When Jack is a few feet away from me he extends his hand and we shake.
"Thank you for your honesty, Tobias. We can see, through your truth, that you do not intend to harm us or our cause." He tells me, stating the obvious.
"Yup. So are Tris and I going to get our weapons back now that we've been proven innocent?"
"Yes actually. I had been planning to give them back to you now that everything has been sorted out and you're clearly not a threat." The men behind him steps up and hands me my gun and Tris's knife.
I take them, nod my thanks, and continue walking in Tris's direction. Uriah is next to her, his hand on her shoulder. He's whispering something to her but I can't make out what it is.
And I can't erase what she's done from my mind.
I thought she trusted me, but I couldn't have been more mistaken. She withheld this from me despite the fact that I've been trying to pinpoint what was wrong with her this whole time.
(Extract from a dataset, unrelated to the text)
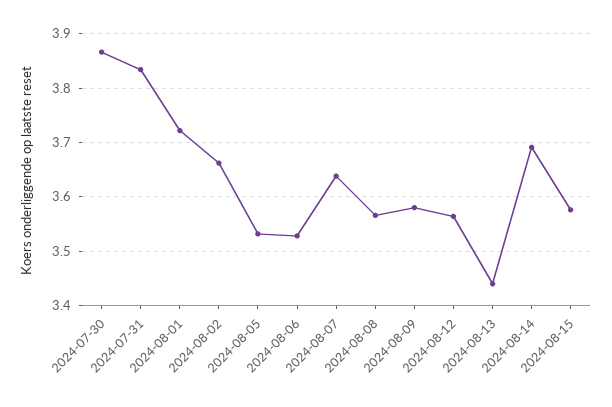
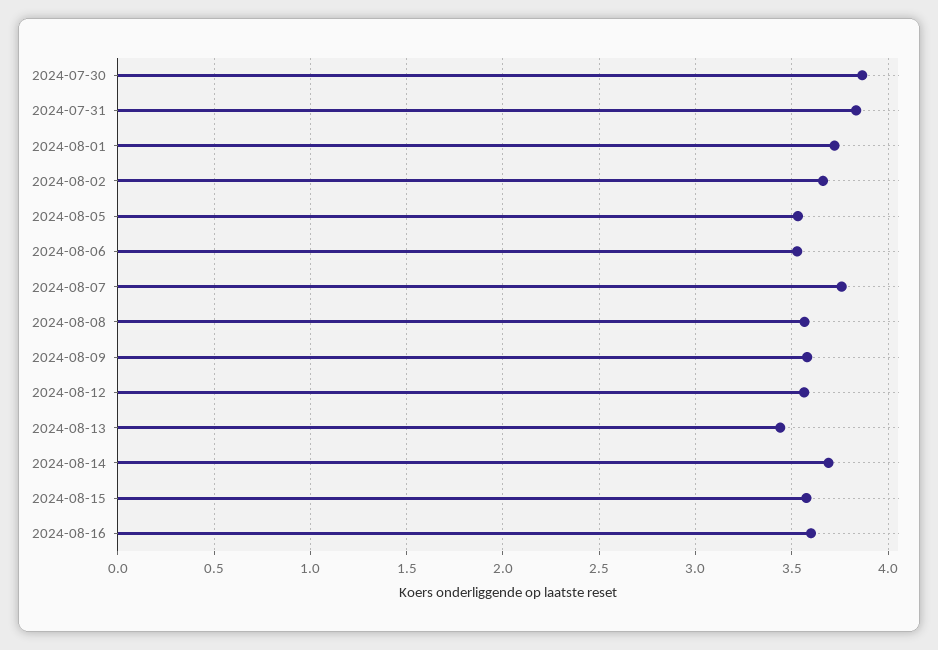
2024-08-07: 3.64 -> 3.75
2024-08-16: none -> 3.6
I literally cannot believe this.
It seems so unreal how much Tris and I have grown apart.
She looks up at me as I come closer and I slip my arm around her shoulders, careful not to touch her injured one too forcefully.
"We'll talk tomorrow." I say calmly.
"Okay." She says, snaking her arm around my waist and pulling me closer.
We might be together physically, but mentally we might as well not one each other.
I leave the room with Tris by my side and go straight to the elevator. Without caring which floor it takes us to, I get in. I hardly even notice my claustrophobia.
The elevator stops several seconds later and we step out. Right away I oboe what I'm searching for - a place to sleep.
We walk the hallways of the unknown floor and eventually we find a cluster of cots at the end of one. Without asking Tris, I walk us over to two empty cots that are next to each other and lay down on one. Tris does the same.
It goes without saying that I still love her, I don't think I could ever stop, but there is something going on between us that I don't love so much.
+++
I wake up some hours later panting, the image of Tris bleeding out in my nightmare still fresh in my mind.
Out of instinct, I look at the cot check to mine just to make sure Tris is okay, but she's not there.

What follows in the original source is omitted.